How can a presidential candidate shape the national conversation in real time to influence voters leading up to an election?

Elections may be zero sum games, but digital efforts are not. @MittRomney’s social strategy was at the forefront of Twitter innovation in 2012 – one that should serve as a blueprint for political and corporate campaigns in 2013 and beyond. Twitter recently released a case study on the Mitt Romney Campaign’s successful use of Twitter to drive dialogue, mobilize supporters, and shift voter attitudes throughout the race. The Campaign’s principle goal was to build an active and engaged online community. To achieve this goal they adopted an all-encompassing social plan, cross-promoting content on multiple social platforms. On Twitter, advertising, real-time response, and target audiences increased engagement rates and likelihood to vote for the candidate.  In another study,  SocialBakers chronicled how the Campaign was able to use additional platforms to accomplish these same goals. There were four main points of focus with @MittRomney’s Twitter strategy: seeding the conversation, real-time response, integration with additional platforms like TV, and targeting.

Read Twitter’s case study below or on Twitter Business.
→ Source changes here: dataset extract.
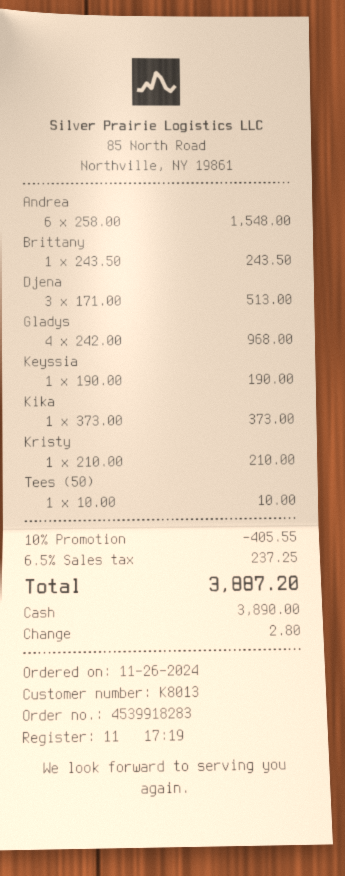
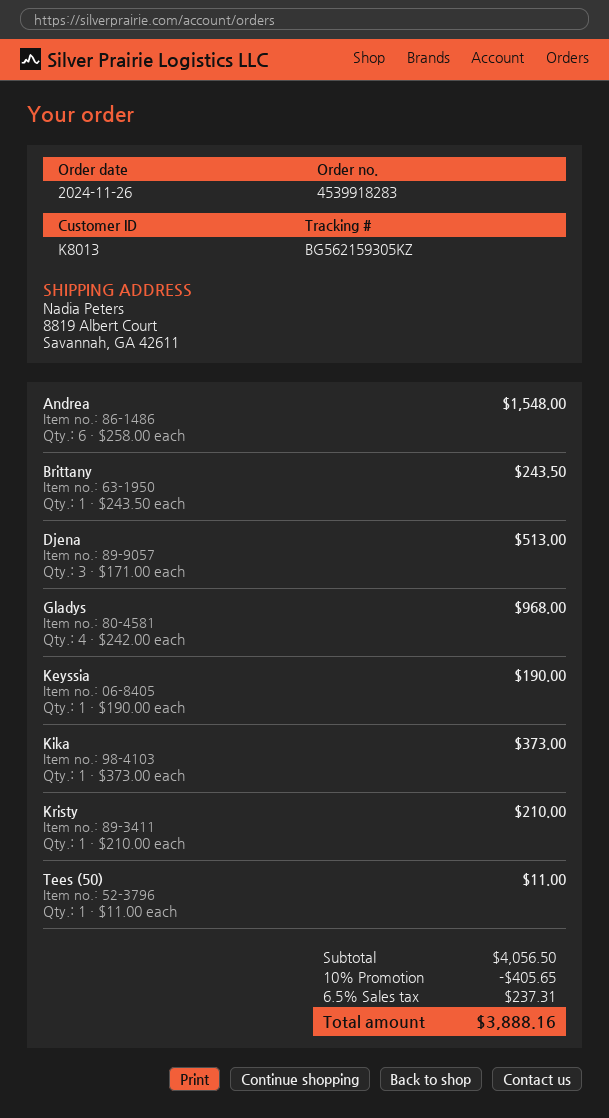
Tees (50): 1 x 10.00 = 10.00 -> 1 x 11.00 = 11.00
discount: 10% = 405.55 -> 10% = 405.65
tax: 6.5% = 237.25 -> 6.5% = 237.31
total: 3887.20 -> 3888.16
In June of 2011, Mitt Romney (@MittRomney), the former Governor of Massachusetts, launched his second candidacy for the presidency of the United States. In August of the following year, Romney chose Paul Ryan (@PRyan), the U.S. Congressman for Wisconsin’s 1st congressional district, as his running mate and formally accepted the Republican Party’s nomination at the 2012 Republican National Convention.

Their challenge

Romney for President, Inc. needed to mold public perception around the 2012 presidential race, expand the reach of his core campaign messages and respond quickly to detractors. Specifically, the @MittRomney team wanted to help form and fortify the opinions of influencers like news media, who are instrumental in shaping voter perceptions during elections. In a two-screen environment, the @MittRomney campaign also needed to enhance the viewing experience for Americans during critical televised moments of the race to steer the election dialogue as well as influence attitudes.
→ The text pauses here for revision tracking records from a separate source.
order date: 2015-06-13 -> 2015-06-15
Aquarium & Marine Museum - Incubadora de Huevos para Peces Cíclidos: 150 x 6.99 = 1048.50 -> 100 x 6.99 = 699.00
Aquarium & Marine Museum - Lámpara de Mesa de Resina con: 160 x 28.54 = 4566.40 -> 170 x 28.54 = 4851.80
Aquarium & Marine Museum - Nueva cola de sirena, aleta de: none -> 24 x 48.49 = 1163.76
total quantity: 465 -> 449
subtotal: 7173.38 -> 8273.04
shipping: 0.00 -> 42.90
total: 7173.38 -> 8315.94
The @MittRomney campaign made a strategic decision to use Twitter to create a platform that would serve as the candidate’s online voice. It was important to share content on Twitter using a first person narrative with the @MittRomney account while setting up other Twitter accounts for additional messaging. Each Tweet was delivered as an extension of the candidate’s messaging on domestic and foreign policy, and the platform served as a digital soapbox. Twitter was also used as a means of communicating responses to the Obama campaign, major campaign slogans/calls to action, appeals for grassroots fundraising and volunteers.

Their solution

There were four main points of focus with @MittRomney’s Twitter strategy: seeding the conversation, real-time response, integration with additional platforms like TV and targeting.

Seeding the conversation

Hashtags are one of the most important and unique aspects of Twitter, providing a common forum for users to discuss a topic by including a hashtag in their Tweets. To spark conversations, drive the campaign’s messaging and increase reach, @MittRomney ran three Promoted Trends in 2012 using the hashtags #BelieveInAmerica, #RomneyRyan2012 and #CantAfford4More.

Each Promoted Trend was aligned with popular televised events – the Republican National Convention (RNC) and two presidential debates – and provided @MittRomney with the single best way to control the narrative of each campaign milestone.

Real-time response

To extend reach and build momentum, the campaign used Promoted Accounts across five Romney related Twitter accounts: @MittRomney, @PaulRyanVP, @AnnDRomney, @TeamRomney and @RomneyResponse. During key televised events, the campaign used Promoted Tweets in timelines and in search from @TeamRomney and @RomneyResponse for aggressive real-time responses to the Obama campaign that could not come from @MittRomney directly.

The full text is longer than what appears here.